Sin embargo, pescadores de las zonas costeras de los municipios San Juan del Sur y Tola, se han lanzado al fondo del Pacífico a la búsqueda de esta exótica especie de mariscos, conocida popularmente como “pepino de mar”, el cual venden a extranjeros chinos y coreanos, en cuyos países le atribuyen  propiedades afrodisíacas, y, por ende, lo incluyen en sus preparaciones gastronómicas.


 “La pesca de este recurso marítimo  se viene  desarrollando desde hace  ocho años, cuando empresarios chinos y coreanos iniciaron a solicitarlo, pues antes nadie se fijaba en estos gusanos de mar o pepinos de mar --como también se les conoce por su figura--, pero ahora se están extinguiendo”, detalló un pescador toleño que prefirió el anonimato, al asegurar que desconoce si existe permiso de las autoridades nicaragüenses para poder explotar esta especie marítima.


Los pescadores toleños  y de San Juan del Sur añaden que ellos comercializan el pepino de mar en la empresa camaronera “Campresa”, de socios asiáticos, cuya planta se ubica en el  kilómetro 106 de la Carretera Panamericana Sur. En reiteradas ocasiones,  EL NUEVO DIARIO trató de conocer la versión de los empresarios, pero las veces que se visitó el lugar señalaban que el copropietario de la camaronera no  se encontraba.

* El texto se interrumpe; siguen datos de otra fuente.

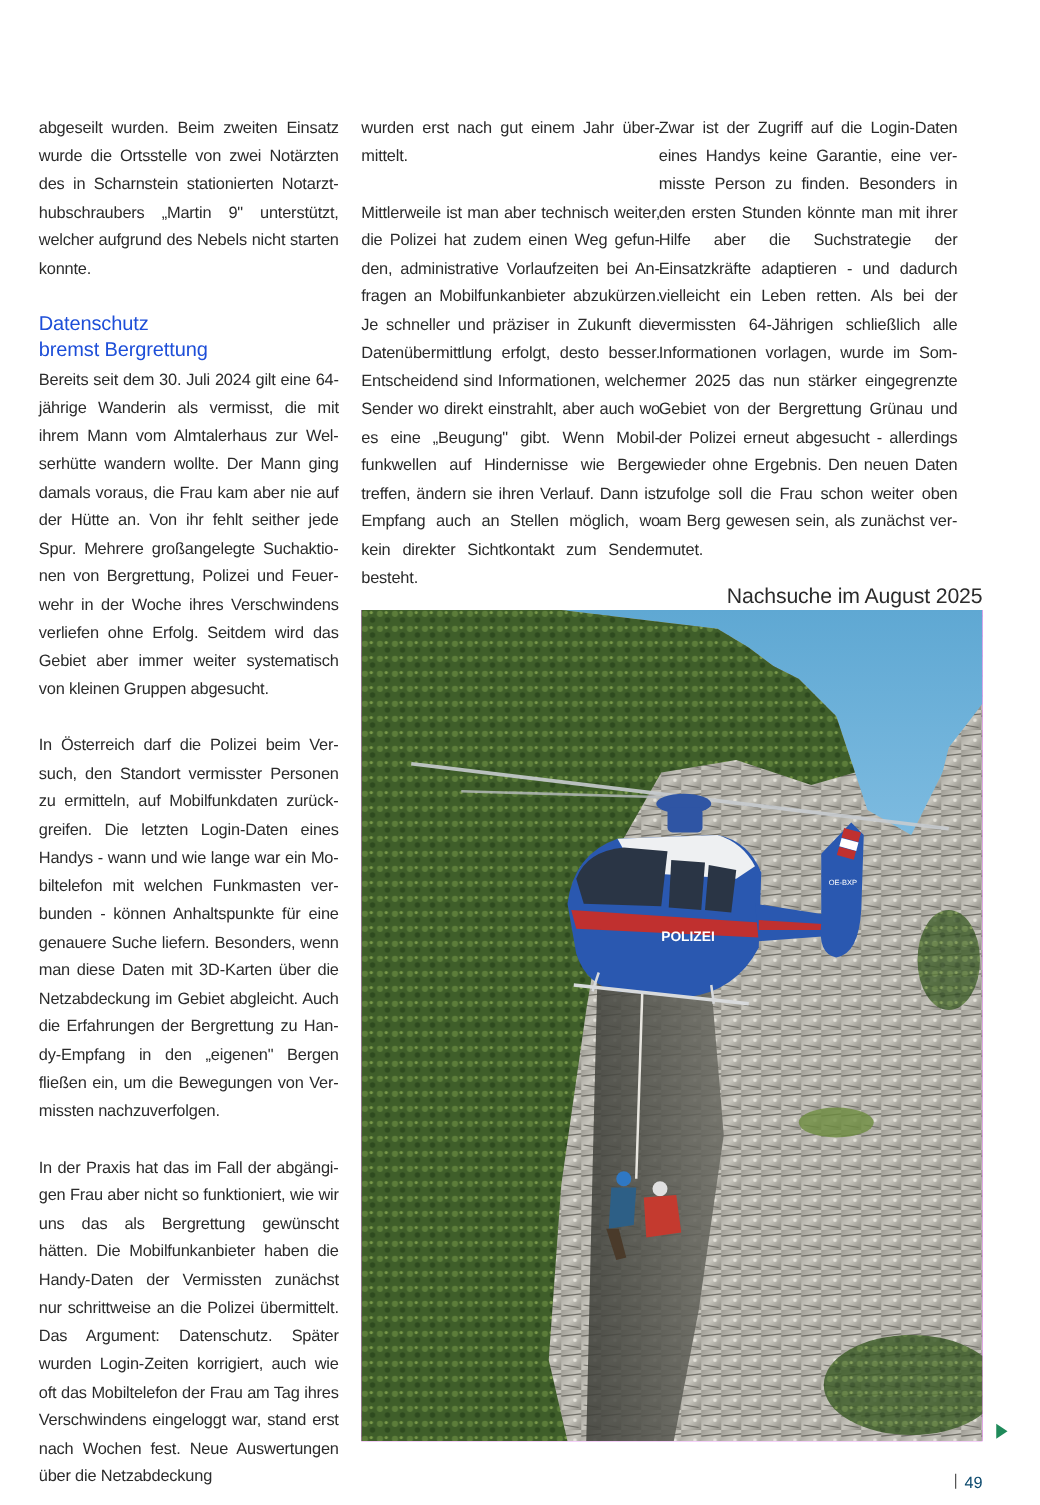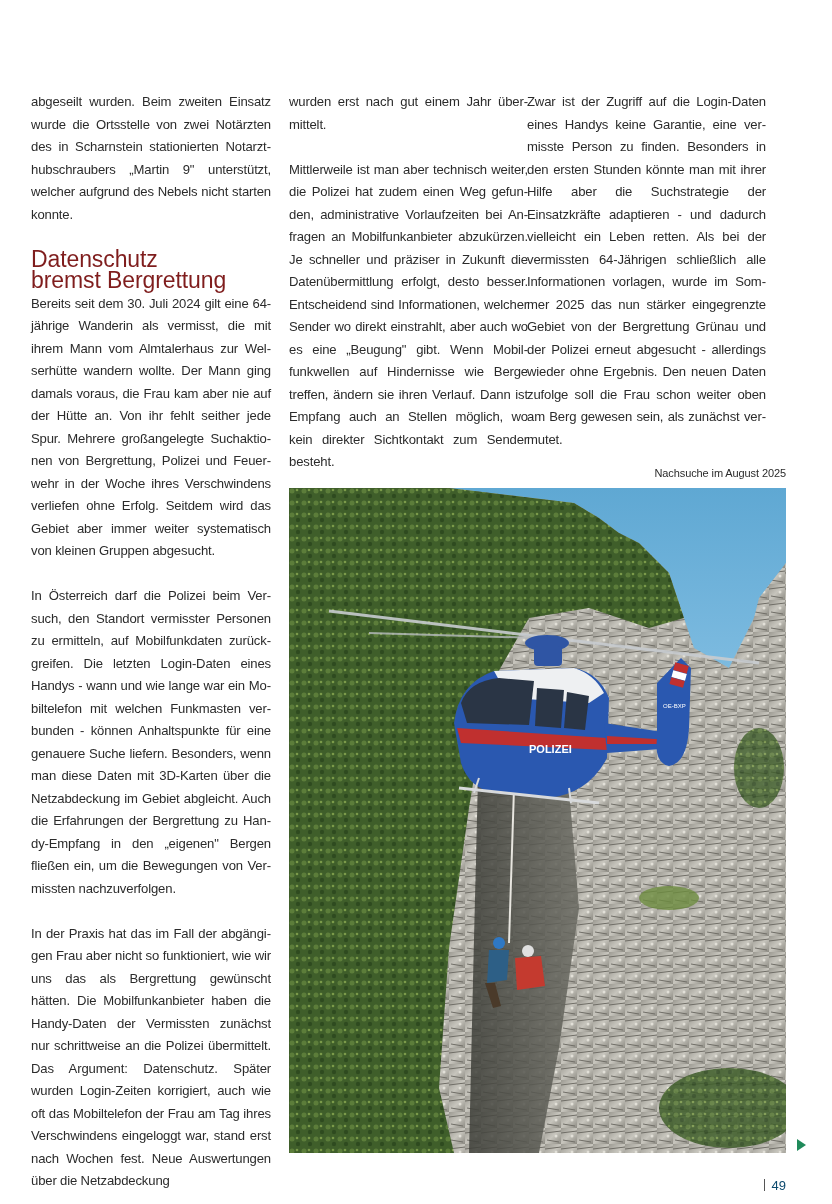--- a/index.html
+++ b/index.html
@@ -14,8 +14,8 @@
   .col-3 { left: 527px; width: 239px; }
 
   .heading {
-    color: #7f1d1d;
-    font-size: 23px;
+    color: #1d4ed8;
+    font-size: 16px;
     line-height: 21px;
     font-weight: normal;
     text-align: left;

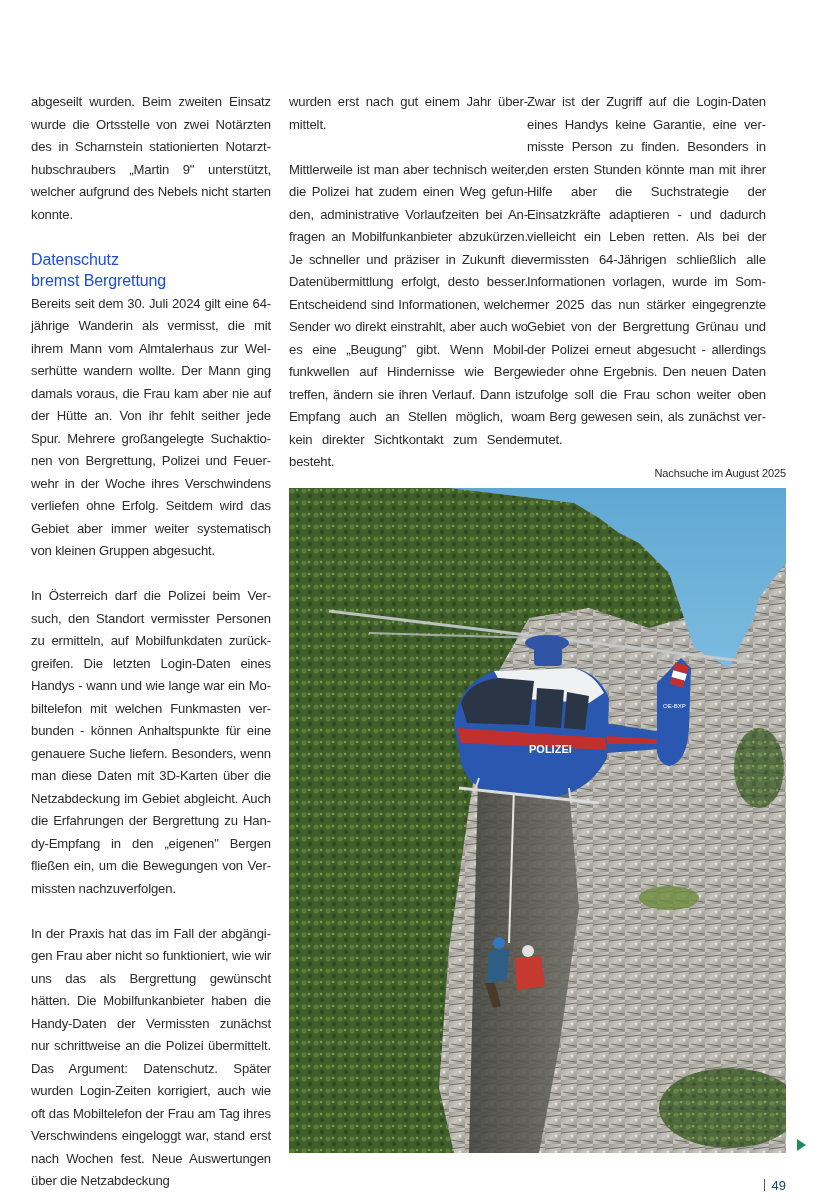--- a/index.html
+++ b/index.html
@@ -28,7 +28,7 @@
     position: absolute;
     right: 46px;
     top: 467px;
-    font-size: 11px;
+    font-size: 17px;
     color: #2b2b2b;
     letter-spacing: -0.1px;
   }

La pesca del pepino del mar es vista por los pescadores como una nueva manera de ganarse la vida en el fondo del mar, pero según ellos, los chinos se los pagan a bajos precios, tras afirmar que la libra recién sacada del mar la venden en 20 córdobas, y preparada a 40, pero “en este caso cocemos por 45 minutos el pepino de mar, para luego dejarlo tres días bajo el sol, y entregarlo deshidratado a los chinos que lo venden caro en países de Asia”, señaló un pescador, que también teme que se revele su identidad por temor, al dedicarse a la pesca furtiva de esta especie.

Disminuyen bancos de pepinos

Los pescadores reconocen, a la vez, que la población de pepinos de mar ha disminuido considerablemente en las zonas costeras de Tola y de San Juan del Sur,  tras ocho años continuos de pesca, “porque antes abundaban en el fondo del mar, y ahora ya no se ven a montón como antes, pero sí hay todavía”, indicó un joven pescador que a puro pulmón se introduce al océano a buscar el pepino de mar y otros productos marítimos.


En los países asiáticos el pepino de mar es  parte de un plato empleado para hacer Sushi, Trepang, y, a la vez, lo comen  disecados y en sopas típicas,  y en China es considerado un caro manjar con fuertes poderes afrodisíacos.
En España, muchos portales reflejan que el kilo de pepino de mar llaga  costar hasta 130 euros, sobre todo en lugares como Cataluña, Valencia y Baleares, en donde este marisco es conocido como espardeña, y al igual que en Asia le atribuyen propiedades afrodisíacas.